I now switch from woodwork to metalwork to install and dress the fretwire. I have an arsenal of specialy tools to assist in this phase. A bound fretboard like Dan’s takes over twice the effort to fret because the fretwire does not extend to each end of the fretboard like it does in an unbound board. The part of the fretwire that is installed in the fret kerfs is called the tang. The tang must be cut to the total width of the opening and then the crown of the fretwire must extend to the ends of the fretboard, overhanging the binding.
The fretboard was radiused 14 degrees so the fretwire should also follow that radius. I built a little jig that gently bends the fretwire.
The fretboard was radiused 14 degrees so the fretwire should also follow that radius. I built a little jig that gentlly bends the fretwire.
I cut the fretwire to span the first fret kerf and nip off the tang to fit in the kerf.
I then run a bead of luthier’s glue on the bottom of the tang. The glue does not actually help much as an adhesive but the moisture in the glue slightly swells the Ebony in the kerf to help grip the tang.
I insert the fretwire in the kerf and use the copper end of the fret hammer to pound in the tang.
I repeat this process until all the frets are installed. Then I use the fret cutter to snip off the ends of each wire.
After the glue has had a day to set, I then angle the fretwire in about 35 degrees toward the center of the fretboard. I use a special fret file for this.

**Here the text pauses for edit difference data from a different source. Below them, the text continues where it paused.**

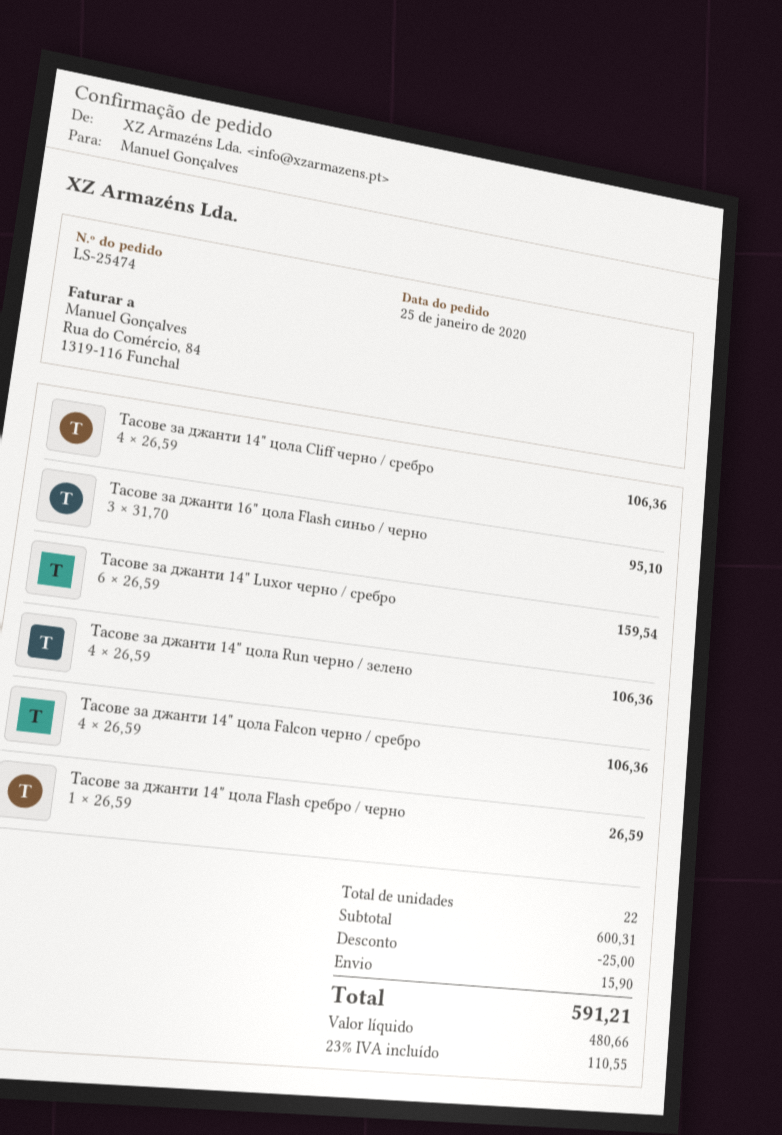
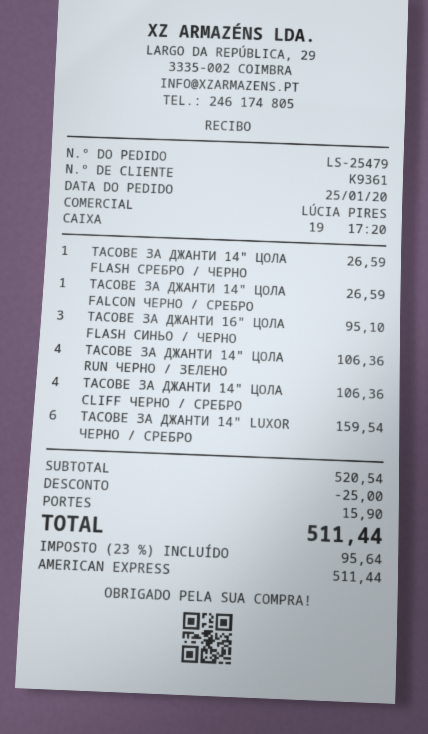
order number: LS-25474 -> LS-25479
Тасове за джанти 14" цола Falcon черно / сребро: 4 for 106.36 -> 1 for 26.59
subtotal: 600.31 -> 520.54
tax: 23% = 110.55 -> 23% = 95.64
total: 591.21 -> 511.44

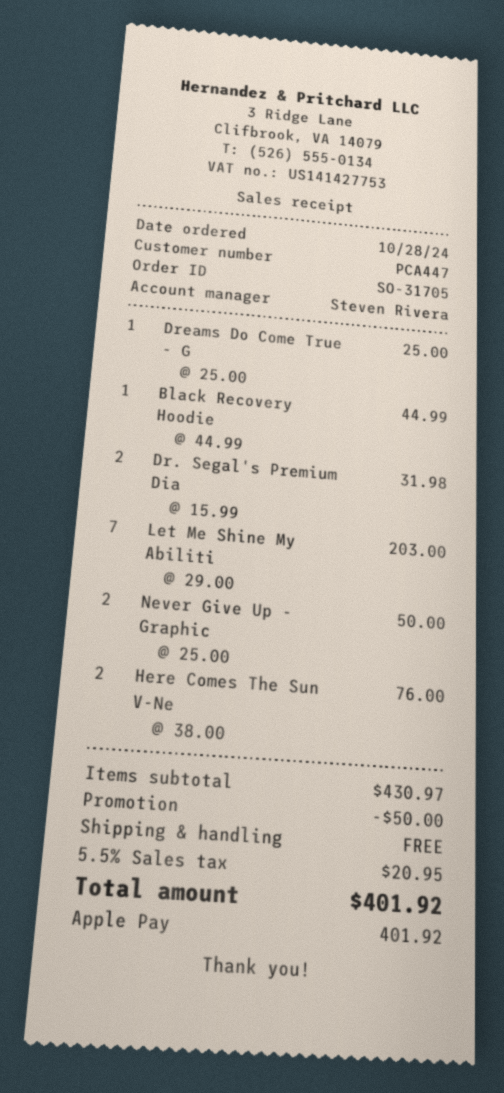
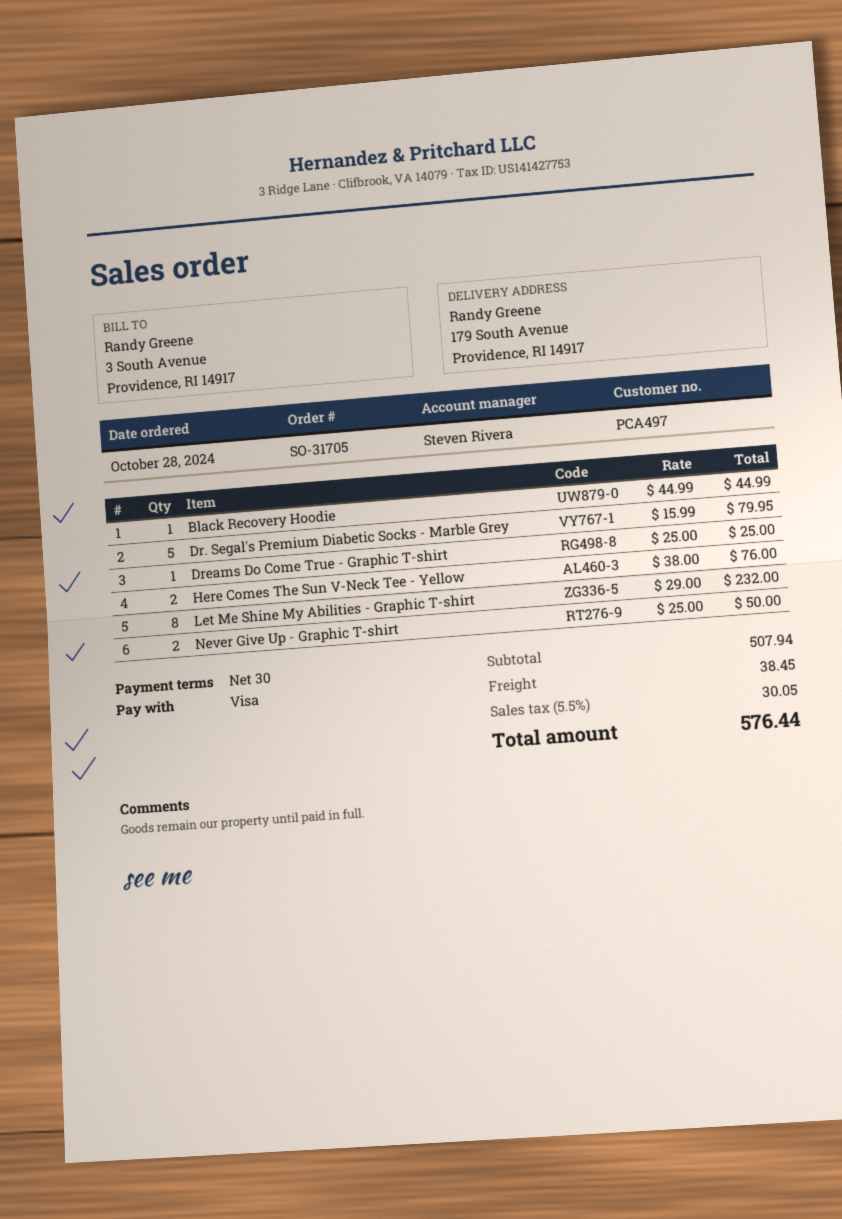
customer number: PCA447 -> PCA497
payment method: Apple Pay -> Visa
Dr. Segal's Premium Dia: 2 x 15.99 = 31.98 -> 5 x 15.99 = 79.95
Let Me Shine My Abiliti: 7 x 29.00 = 203.00 -> 8 x 29.00 = 232.00
subtotal: 430.97 -> 507.94
discount: 50.00 -> none
shipping: 0.00 -> 38.45
tax: 5.5% = 20.95 -> 5.5% = 30.05
total: 401.92 -> 576.44

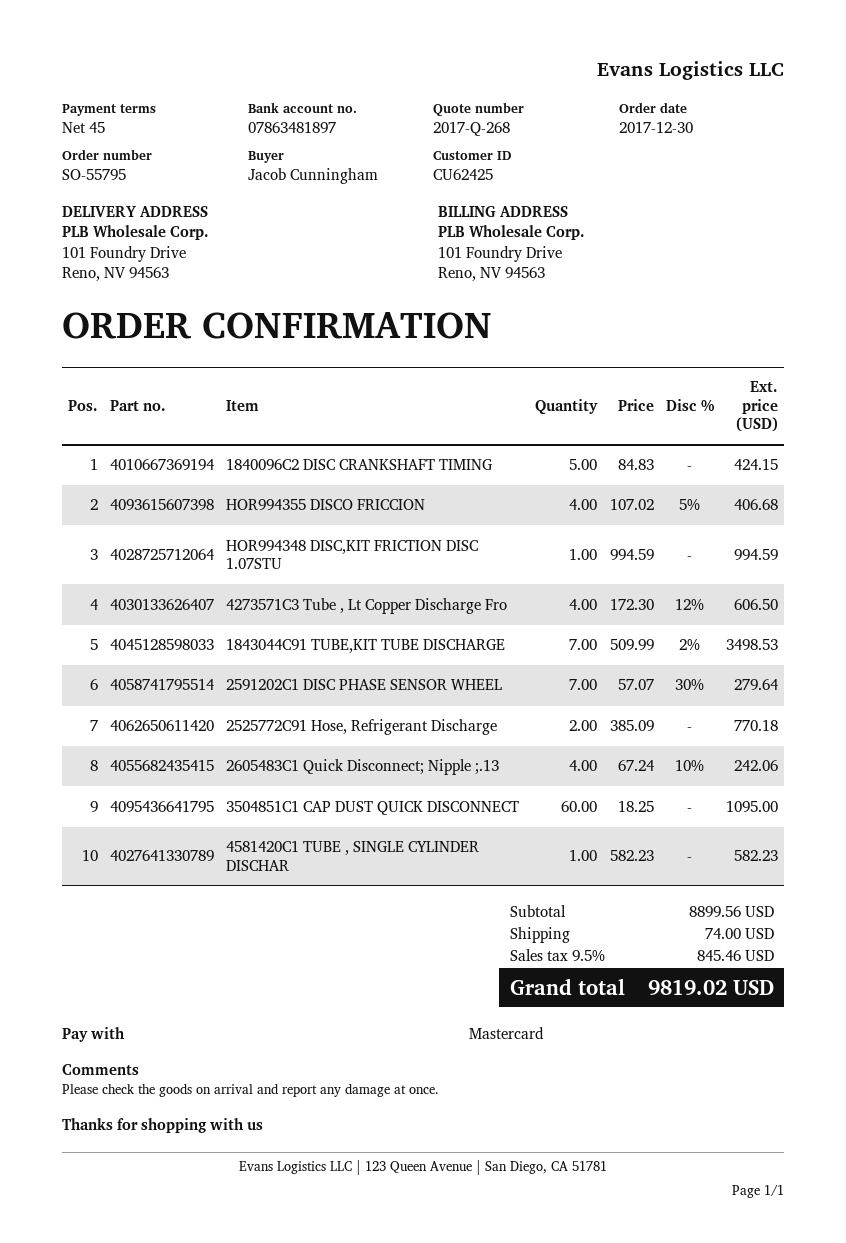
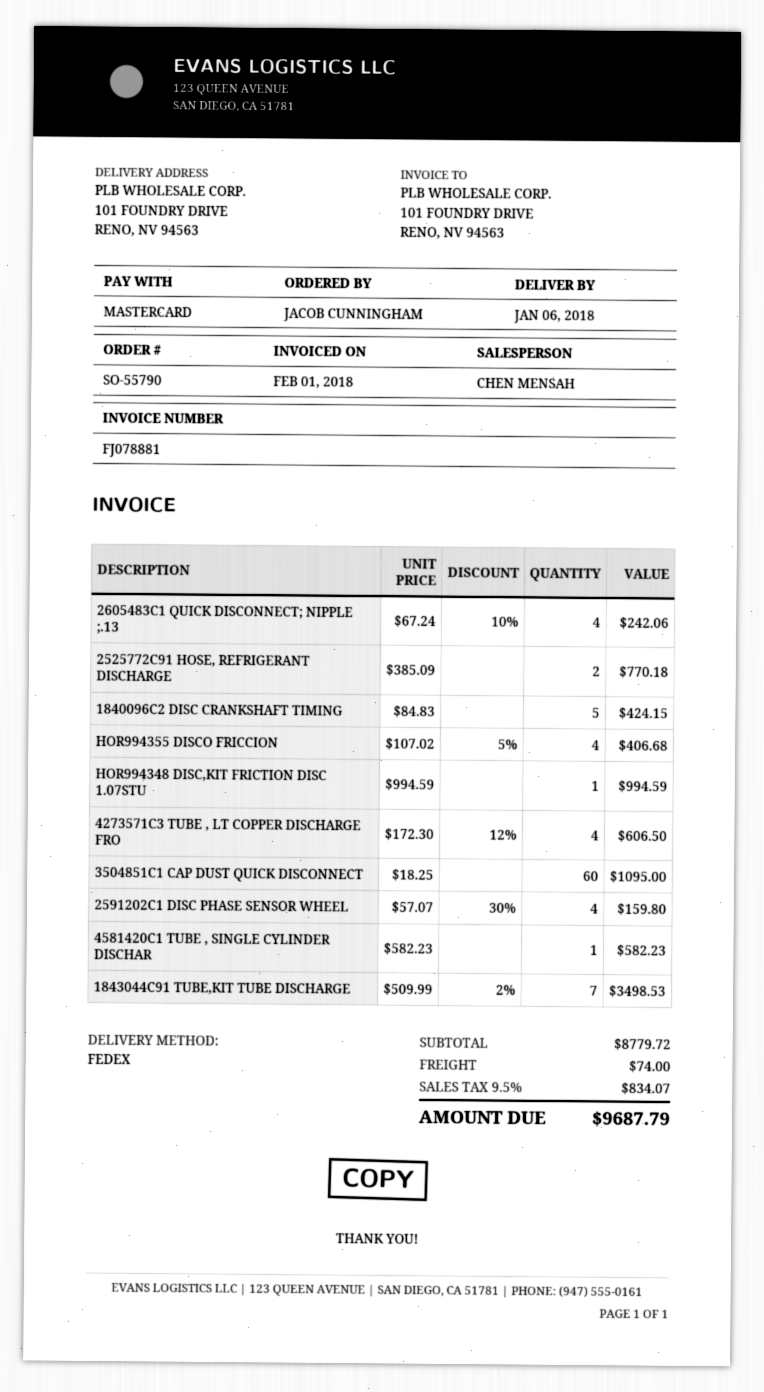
order number: SO-55795 -> SO-55790
2591202C1 DISC PHASE SENSOR WHEEL: 7 x 57.07 - 30% = 279.64 -> 4 x 57.07 - 30% = 159.80
subtotal: 8899.56 -> 8779.72
tax: 9.5% = 845.46 -> 9.5% = 834.07
total: 9819.02 -> 9687.79

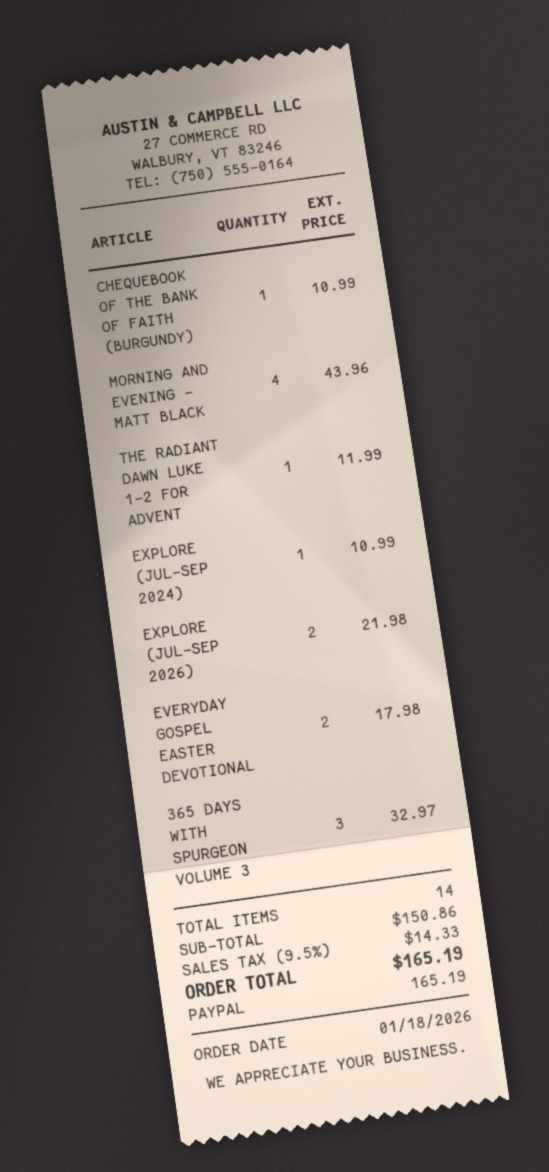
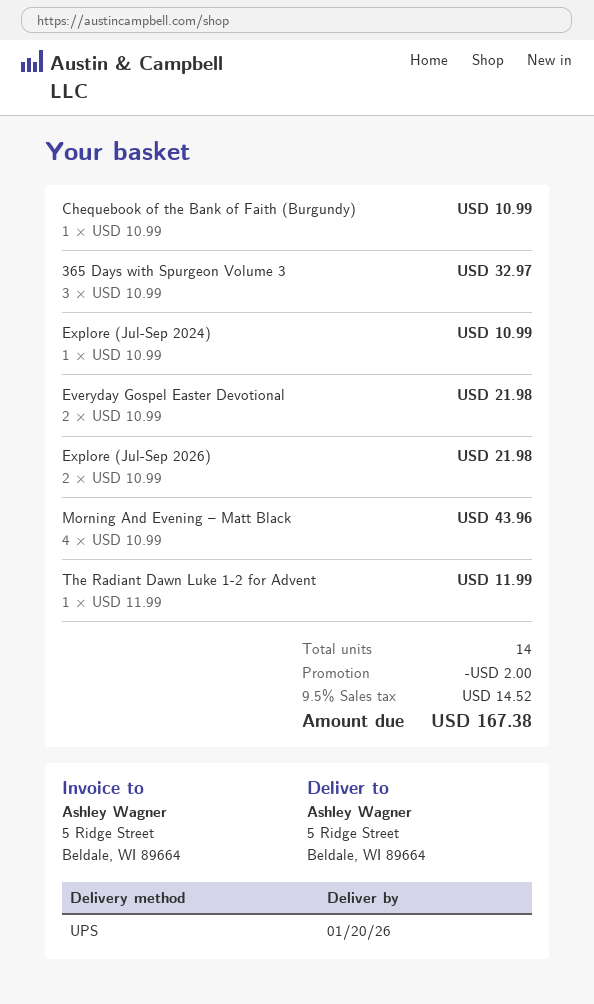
EVERYDAY GOSPEL EASTER DEVOTIONAL: 2 for 17.98 -> 2 for 21.98
discount: none -> 2.00
tax: 9.5% = 14.33 -> 9.5% = 14.52
total: 165.19 -> 167.38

In order for the strings to intone correctly, the frets must be perfectly level or else two adjacent frets will play the same note or there will be excessive buzzing. I use the fret leveling file to run across the tops of the frets.
I use a fret rocker to test the middle fret between the two adjacent frets. If it rocks even slightly I need to file down the middle fret. I do this across the entire fret. This process takes between one and two hours.
Many of the frets are no longer crowned so I must re-crown them. I have two crowning files that re-shape the top of the fretwire.
All this filing has left the edges rough and sharp. I don’t think Dan will want to run his talented fingers over sharp frets to I must dress the frets. I have chosen a nice polo shirt and khaki pants for this. OK, OK – I’ll stop with the stupid jokes and stick to guitar building.
After the fret ends are smooth, I run sandpaper up and down the frets to remove the file marks and to polish the frets. I start with 150 grit, move to 220, 320, 400, 600, and end with 800. The frets look like new!